Consumer Beauty revenues increased 11% as reported and 12% LFL in Q2, and grew by 8% as reported and LFL in 1H22. The early success of Coty's strategy to stabilize and grow its Consumer Beauty business is evident in the latest measured market share data, in which Coty grew its market share on a global basis for the first time in 5 years. This was underpinned by market share gains across all 4 key color cosmetics brands - CoverGirl, Rimmel, Sally Hansen and Max Factor - as the new brand equities, communications, and product launches resonated with consumers.
During the quarter, Coty's virtuous circle continued to take hold with significant gross margin expansion and further cost reductions allowing the Company to grow profit while simultaneously reinvesting in media to fuel sell-out growth. Q2 reported gross margins expanded by 570 bps YoY to 64.4%, while adjusted gross margin grew 590 bps YoY and 120bps QoQ to 64.6%, despite inflationary headwinds. This robust gross margin expansion was driven by favorable product and category mix, pricing, improved excess & obsolescence, and higher absorption. In addition, Coty continued to lower its cost base, with year-over-year savings of over $40 million in Q2, bringing total YTD savings to close to $100M. Coty delivered Q2 reported operating income of $244.0 million and adjusted EBITDA of $311.9 million. 1H22 reported operating income totaled $261.2 million and adjusted EBITDA totaled $590.4 million, reflecting over 30% growth YoY, ahead of guidance.

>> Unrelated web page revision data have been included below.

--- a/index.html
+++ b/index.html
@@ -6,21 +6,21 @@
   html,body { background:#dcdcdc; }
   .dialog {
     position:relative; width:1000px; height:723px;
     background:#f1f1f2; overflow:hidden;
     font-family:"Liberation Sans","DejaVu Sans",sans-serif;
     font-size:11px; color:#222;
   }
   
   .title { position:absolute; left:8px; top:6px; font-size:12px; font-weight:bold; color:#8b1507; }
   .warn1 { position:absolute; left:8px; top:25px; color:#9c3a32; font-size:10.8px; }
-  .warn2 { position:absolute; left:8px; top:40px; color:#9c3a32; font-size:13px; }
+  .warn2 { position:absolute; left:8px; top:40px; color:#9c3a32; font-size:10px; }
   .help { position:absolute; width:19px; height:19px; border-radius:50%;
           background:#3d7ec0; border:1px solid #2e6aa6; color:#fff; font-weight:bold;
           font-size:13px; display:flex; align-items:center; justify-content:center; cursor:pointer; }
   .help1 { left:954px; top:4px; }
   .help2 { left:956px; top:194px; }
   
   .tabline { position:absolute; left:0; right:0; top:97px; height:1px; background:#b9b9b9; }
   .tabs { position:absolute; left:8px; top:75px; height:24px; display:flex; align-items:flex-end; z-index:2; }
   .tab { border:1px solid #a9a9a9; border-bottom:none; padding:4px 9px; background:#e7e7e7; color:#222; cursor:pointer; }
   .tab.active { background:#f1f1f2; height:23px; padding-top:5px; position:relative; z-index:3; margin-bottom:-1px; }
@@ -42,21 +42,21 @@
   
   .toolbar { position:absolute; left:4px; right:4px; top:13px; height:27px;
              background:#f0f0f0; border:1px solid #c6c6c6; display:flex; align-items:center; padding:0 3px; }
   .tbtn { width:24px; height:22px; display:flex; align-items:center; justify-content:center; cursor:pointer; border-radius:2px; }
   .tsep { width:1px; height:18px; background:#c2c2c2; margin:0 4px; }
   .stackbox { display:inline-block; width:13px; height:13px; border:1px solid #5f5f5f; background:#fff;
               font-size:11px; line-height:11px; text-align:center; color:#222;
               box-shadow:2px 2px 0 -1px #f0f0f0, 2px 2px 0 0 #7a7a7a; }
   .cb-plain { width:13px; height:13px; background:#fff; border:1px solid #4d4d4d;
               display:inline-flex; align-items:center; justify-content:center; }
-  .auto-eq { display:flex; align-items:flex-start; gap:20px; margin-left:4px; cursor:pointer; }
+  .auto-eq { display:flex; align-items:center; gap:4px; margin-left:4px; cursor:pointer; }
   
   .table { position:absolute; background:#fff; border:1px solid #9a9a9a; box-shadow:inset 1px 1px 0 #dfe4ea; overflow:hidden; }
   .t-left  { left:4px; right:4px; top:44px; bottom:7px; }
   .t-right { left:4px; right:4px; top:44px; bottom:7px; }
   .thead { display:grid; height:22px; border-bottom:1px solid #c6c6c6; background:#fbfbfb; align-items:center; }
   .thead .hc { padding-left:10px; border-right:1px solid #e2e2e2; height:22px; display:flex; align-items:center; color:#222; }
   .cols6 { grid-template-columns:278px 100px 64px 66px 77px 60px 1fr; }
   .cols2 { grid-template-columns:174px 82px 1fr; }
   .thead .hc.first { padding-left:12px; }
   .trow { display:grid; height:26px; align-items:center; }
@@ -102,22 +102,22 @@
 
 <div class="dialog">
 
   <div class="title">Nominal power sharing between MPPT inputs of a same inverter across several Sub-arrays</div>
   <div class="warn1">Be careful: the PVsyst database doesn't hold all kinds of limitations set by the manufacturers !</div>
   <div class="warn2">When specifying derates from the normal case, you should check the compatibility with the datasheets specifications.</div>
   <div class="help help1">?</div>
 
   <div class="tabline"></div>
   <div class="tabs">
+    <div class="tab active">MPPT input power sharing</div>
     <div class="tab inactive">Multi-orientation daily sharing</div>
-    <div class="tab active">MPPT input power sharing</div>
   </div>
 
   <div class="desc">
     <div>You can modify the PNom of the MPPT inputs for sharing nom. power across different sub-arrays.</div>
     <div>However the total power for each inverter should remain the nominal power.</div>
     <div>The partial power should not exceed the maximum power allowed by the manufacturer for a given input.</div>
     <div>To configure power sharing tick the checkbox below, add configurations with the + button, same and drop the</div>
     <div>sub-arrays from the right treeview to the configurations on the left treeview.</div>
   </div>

Financial Net Debt improved by approximately $500 million to just under $4.5 billion at the end of Q2, fueled by strong free cash flow generation and real estate divestitures. As a result, the financial leverage ratio of 4.9x at the end of CY21 was ahead of expectations. With an increase in the value of Coty's 26% Wella stake to approximately $1.18 billion at quarter-end, the Company's Economic Net Debt totaled approximately $3.3 billion.
Commenting on the operating results, Sue Y. Nabi, Coty's CEO, said:
"With our 1H22 now complete, I am very pleased to say that the year is shaping up as we had hoped, and in many respects even better. During the quarter, we continued to execute on our strategic growth pillars, allowing us to deliver sales, profit, and leverage results inline or ahead of guidance for the sixth consecutive quarter. The second quarter, and even more so the first half, further illustrates the virtuous cycle we have created. Strong topline growth combined with gross margin expansion and strong cost execution are generating both profit growth and re-investment in the business in the most promising opportunities. This combination has contributed to sequentially improving sell-out trends in Q2, which sets the stage for accelerating sales growth in the second half. Importantly, we also delivered on our leverage target goals, ending CY21 with financial net debt to adjusted EBITDA leverage ratio of below 5x, and we are already making strong strides toward our CY22 leverage target of approximately 4x with the expected $175 million of shareholder distribution from Wella.
Q2 marked another quarter of progress across each of our six strategic pillars. I am extremely proud to say that the repositioning of Consumer Beauty brands is generating success. For the first time in 5 years, all 4 of our top cosmetics brands - CoverGirl, Rimmel, Sally Hansen, and Max Factor - are gaining market share on a global basis, fueling market share gains for the overall Consumer Beauty business. While the path to sustained Consumer Beauty expansion may not be linear, these strong results confirm that our Consumer Beauty brands are as relevant as ever and with the right products, communication strategy, in-store execution and teams, we can truly excel.
Trends within our Prestige fragrance portfolio remained strong, with double digit sell-out growth and strategic launches like Gucci Flora and Burberry Hero already on track to become global icons. At the same time, the success of Gucci makeup and continued expansion of Kylie cosmetics are further cementing Coty's position within prestige cosmetics. Meanwhile, Q2 was a busy quarter in relation to our skincare ambitions, as we announced the license of the Orveda brand and the launch of CoverGirl skincare, and hired Dr. Shimei Fan as our Chief Scientific Officer, all while solidifying Lancaster's position in China through new door openings and innovative activations. In digital, we are leading with social commerce across each region, fueling a truly omnichannel approach with our retailer partners. In China, we have maintained double digit growth, even as COVID restrictions weighed on market growth in the short term, with our Prestige sell-out growth 6 times higher than the prestige beauty market. Finally, on sustainability, we completed a comprehensive footprint analysis ex-Wella, which will serve as the baseline for more ambitious sustainability targets in line with the Science Based Target initiative.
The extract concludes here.